There could be no Alexanders or Napoleons. And we soon heard the
scientific corps muttering, 'These old fools,' exactly as it is here
foretold.
These, however, are small details, and the misses in the story far
outnumber the hits. It is the main thesis which is still of interest
now; the thesis that because of the development of scientific knowledge,
separate sovereign states and separate sovereign empires are no longer
possible in the world, that to attempt to keep on with the old system
is to heap disaster upon disaster for mankind and perhaps to destroy
our race altogether. The remaining interest of this book now is the
sustained validity of this thesis and the discussion of the possible
ending of war on the earth. I have supposed a sort of epidemic of sanity
to break out among the rulers of states and the leaders of mankind.

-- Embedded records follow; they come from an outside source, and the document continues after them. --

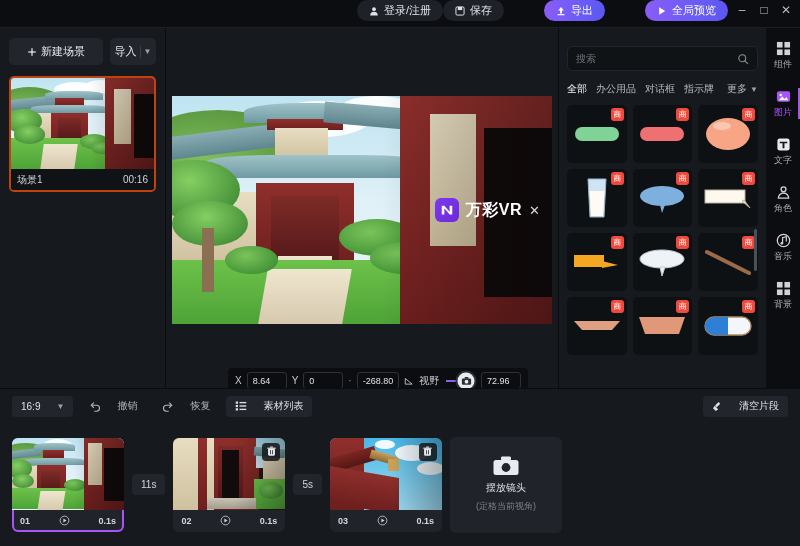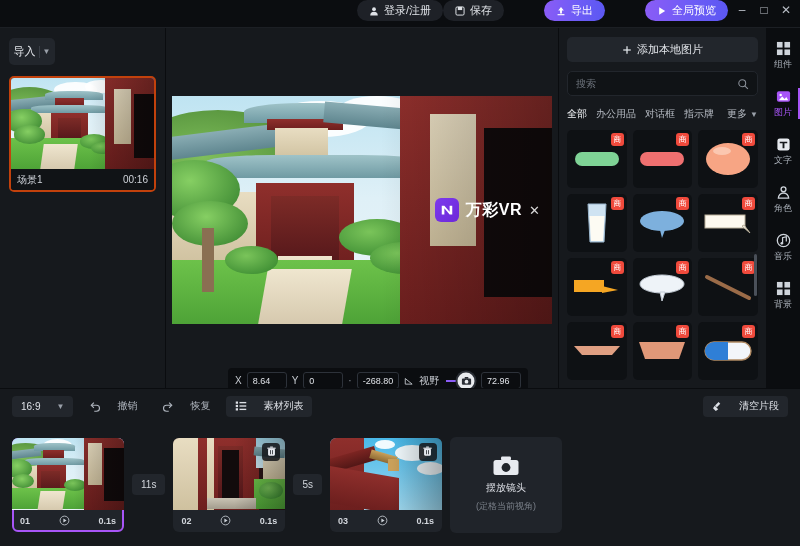--- a/index.html
+++ b/index.html
@@ -314,20 +314,27 @@
       <div class="wbtns">
         <div class="wbtn">–</div>
         <div class="wbtn">□</div>
         <div class="wbtn">✕</div>
       </div>
     </div>
   </div>
 
   <div class="scene-panel">
     <div class="scene-top">
+      <div class="new-scene">
+        <svg width="10" height="10" viewBox="0 0 16 16">
+          <rect x="7" y="2" width="2" height="12" fill="#e4e7ec"></rect>
+            <rect x="2" y="7" width="12" height="2" fill="#e4e7ec"></rect>
+        </svg>
+        <span>新建场景</span>
+      </div>
       <div class="import-btn">
         <span>导入</span>
         <span class="imp-div"></span>
         <span class="chev">▼</span>
       </div>
     </div>
 
     <div class="scene-card">
       <div class="scene-thumb">
         <div class="art">
@@ -422,27 +429,20 @@
             <rect x="5" y="0.5" width="6" height="3" rx="1" fill="#2b2f36"></rect>
             <circle cx="8" cy="8" r="3" fill="#e9ebee"></circle>
           </svg>
         </span>
       </span>
       <span class="vb-field">72.96</span>
     </div>
   </div>
 
   <div class="asset-panel">
-    <div class="add-local">
-      <svg width="10" height="10" viewBox="0 0 16 16">
-        <rect x="7" y="2" width="2" height="12" fill="#e3e6eb"></rect>
-          <rect x="2" y="7" width="12" height="2" fill="#e3e6eb"></rect>
-      </svg>
-      <span>添加本地图片</span>
-    </div>
 
     <div class="search-box">
       <span class="search-ph">搜索</span>
       <svg width="12" height="12" viewBox="0 0 16 16">
         <circle cx="7" cy="7" r="4.6" fill="none" stroke="#8b919a" stroke-width="1.4"></circle>
         <path d="M10.4 10.4 14.5 14.5" stroke="#8b919a" stroke-width="1.4"></path>
       </svg>
     </div>
 
     <div class="tabs">

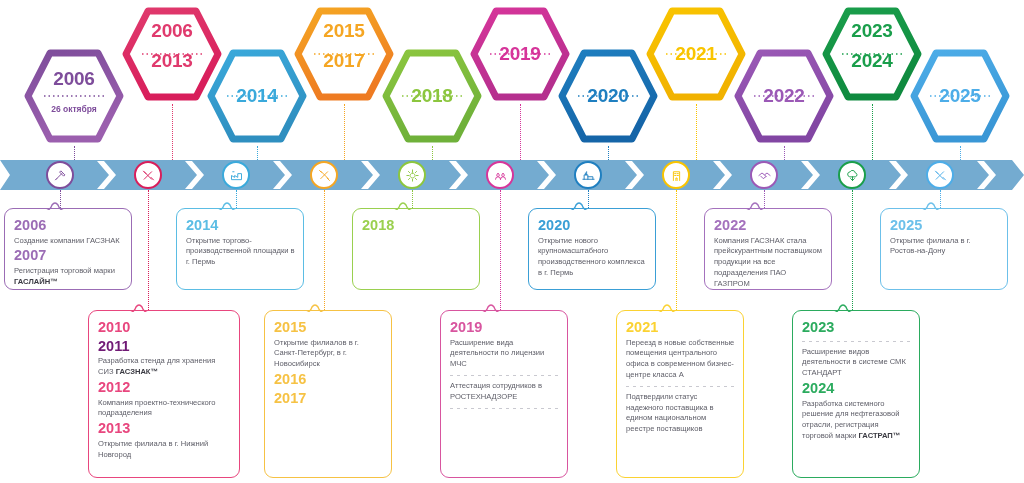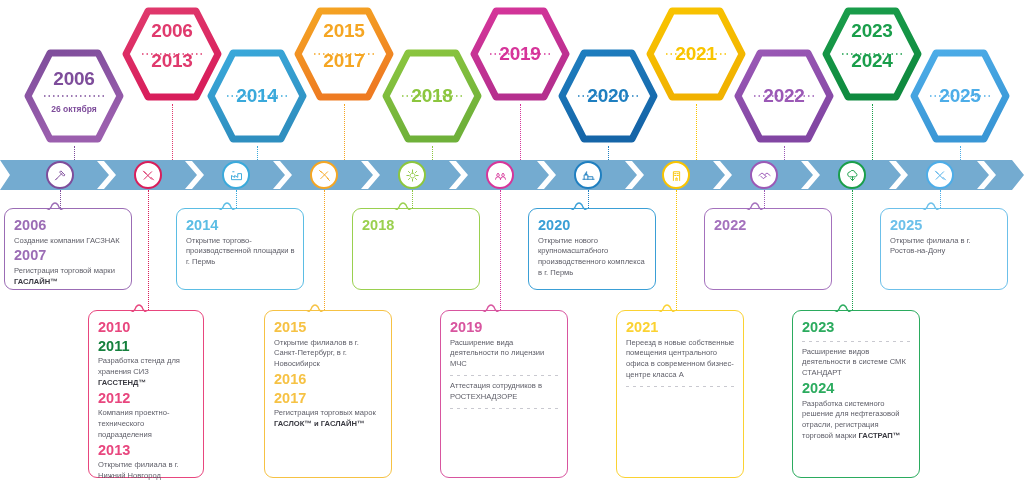--- a/index.html
+++ b/index.html
@@ -344,29 +344,29 @@
         <div class="notch" style="left: 39px;">
           <svg width="22" height="10">
             <path d="M0,9 Q6,9 8,3 Q11,-1 14,3 Q16,9 22,9" fill="none" stroke="#9b6cb5" stroke-width="1.4"></path>
           </svg>
         </div>
         <div class="yr" style="color: rgb(155, 108, 181);">2006</div>
         <div class="tx">Создание компании ГАСЗНАК</div>
         <div class="yr" style="color: rgb(155, 108, 181);">2007</div>
         <div class="tx">Регистрация торговой марки <b>ГАСЛАЙН™</b></div>
       </div>
-      <div class="card" style="left: 88px; top: 310px; width: 116px; height: 168px; border-color: rgb(232, 70, 126);">
+      <div class="card" style="left: 88px; top: 310px; width: 152px; height: 168px; border-color: rgb(232, 70, 126);">
         <div class="notch" style="left: 39px;">
           <svg width="22" height="10">
             <path d="M0,9 Q6,9 8,3 Q11,-1 14,3 Q16,9 22,9" fill="none" stroke="#e8467e" stroke-width="1.4"></path>
           </svg>
         </div>
         <div class="yr" style="color: rgb(232, 70, 126);">2010</div>
-        <div class="yr" style="color: #15803d;">2011</div>
-        <div class="tx">Разработка стенда для хранения СИЗ <b>ГАССТЕНД™</b></div>
+        <div class="yr" style="color: #701a75;">2011</div>
+        <div class="tx">Разработка стенда для хранения СИЗ <b>ГАСЗНАК™</b></div>
         <div class="yr" style="color: rgb(232, 70, 126);">2012</div>
         <div class="tx">Компания проектно-технического подразделения</div>
         <div class="yr" style="color: rgb(232, 70, 126);">2013</div>
         <div class="tx">Открытие филиала в г. Нижний Новгород</div>
       </div>
       <div class="card" style="left: 176px; top: 208px; width: 128px; height: 82px; border-color: rgb(91, 189, 228);">
         <div class="notch" style="left: 39px;">
           <svg width="22" height="10">
             <path d="M0,9 Q6,9 8,3 Q11,-1 14,3 Q16,9 22,9" fill="none" stroke="#5bbde4" stroke-width="1.4"></path>
           </svg>
@@ -377,21 +377,20 @@
       <div class="card" style="left: 264px; top: 310px; width: 128px; height: 168px; border-color: rgb(246, 194, 68);">
         <div class="notch" style="left: 39px;">
           <svg width="22" height="10">
             <path d="M0,9 Q6,9 8,3 Q11,-1 14,3 Q16,9 22,9" fill="none" stroke="#f6c244" stroke-width="1.4"></path>
           </svg>
         </div>
         <div class="yr" style="color: rgb(246, 194, 68);">2015</div>
         <div class="tx">Открытие филиалов в г. Санкт-Петербург, в г. Новосибирск</div>
         <div class="yr" style="color: rgb(246, 194, 68);">2016</div>
         <div class="yr" style="color: rgb(246, 194, 68);">2017</div>
-        <div class="tx">Регистрация торговых марок <b>ГАСЛОК™ и ГАСЛАЙН™</b></div>
       </div>
       <div class="card" style="left: 352px; top: 208px; width: 128px; height: 82px; border-color: rgb(154, 208, 79);">
         <div class="notch" style="left: 39px;">
           <svg width="22" height="10">
             <path d="M0,9 Q6,9 8,3 Q11,-1 14,3 Q16,9 22,9" fill="none" stroke="#9ad04f" stroke-width="1.4"></path>
           </svg>
         </div>
         <div class="yr" style="color: rgb(154, 208, 79);">2018</div>
       </div>
       <div class="card" style="left: 440px; top: 310px; width: 128px; height: 168px; border-color: rgb(216, 85, 159);">
@@ -417,28 +416,30 @@
       </div>
       <div class="card" style="left: 616px; top: 310px; width: 128px; height: 168px; border-color: rgb(251, 210, 50);">
         <div class="notch" style="left: 39px;">
           <svg width="22" height="10">
             <path d="M0,9 Q6,9 8,3 Q11,-1 14,3 Q16,9 22,9" fill="none" stroke="#fbd232" stroke-width="1.4"></path>
           </svg>
         </div>
         <div class="yr" style="color: rgb(251, 210, 50);">2021</div>
         <div class="tx">Переезд в новые собственные помещения центрального офиса в современном бизнес-центре класса А</div>
         <div class="dots"></div>
+        <div class="tx">Подтвердили статус надежного поставщика в едином национальном реестре поставщиков</div>
       </div>
       <div class="card" style="left: 704px; top: 208px; width: 128px; height: 82px; border-color: rgb(164, 113, 189);">
         <div class="notch" style="left: 39px;">
           <svg width="22" height="10">
             <path d="M0,9 Q6,9 8,3 Q11,-1 14,3 Q16,9 22,9" fill="none" stroke="#a471bd" stroke-width="1.4"></path>
           </svg>
         </div>
         <div class="yr" style="color: rgb(164, 113, 189);">2022</div>
+        <div class="tx">Компания ГАСЗНАК стала прейскурантным поставщиком продукции на все подразделения ПАО ГАЗПРОМ</div>
       </div>
       <div class="card" style="left: 792px; top: 310px; width: 128px; height: 168px; border-color: rgb(43, 171, 94);">
         <div class="notch" style="left: 39px;">
           <svg width="22" height="10">
             <path d="M0,9 Q6,9 8,3 Q11,-1 14,3 Q16,9 22,9" fill="none" stroke="#2bab5e" stroke-width="1.4"></path>
           </svg>
         </div>
         <div class="yr" style="color: rgb(43, 171, 94);">2023</div>
         <div class="dots"></div>
         <div class="tx">Расширение видов деятельности в системе СМК СТАНДАРТ</div>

I
have represented the native common sense of the French mind and of
the English mind--for manifestly King Egbert is meant to be 'God's
Englishman'--leading mankind towards a bold and resolute effort of
salvage and reconstruction. Instead of which, as the school book
footnotes say, compare to-day's newspaper. Instead of a frank and
honourable gathering of leading men, Englishman meeting German and
Frenchman Russian, brothers in their offences and in their disaster,
upon the hills of Brissago, beheld in Geneva at the other end of
Switzerland a poor little League of (Allied) Nations (excluding the
United States, Russia, and most of the 'subject peoples' of the world),
meeting obscurely amidst a world-wide disregard to make impotent
gestures at the leading problems of the debacle.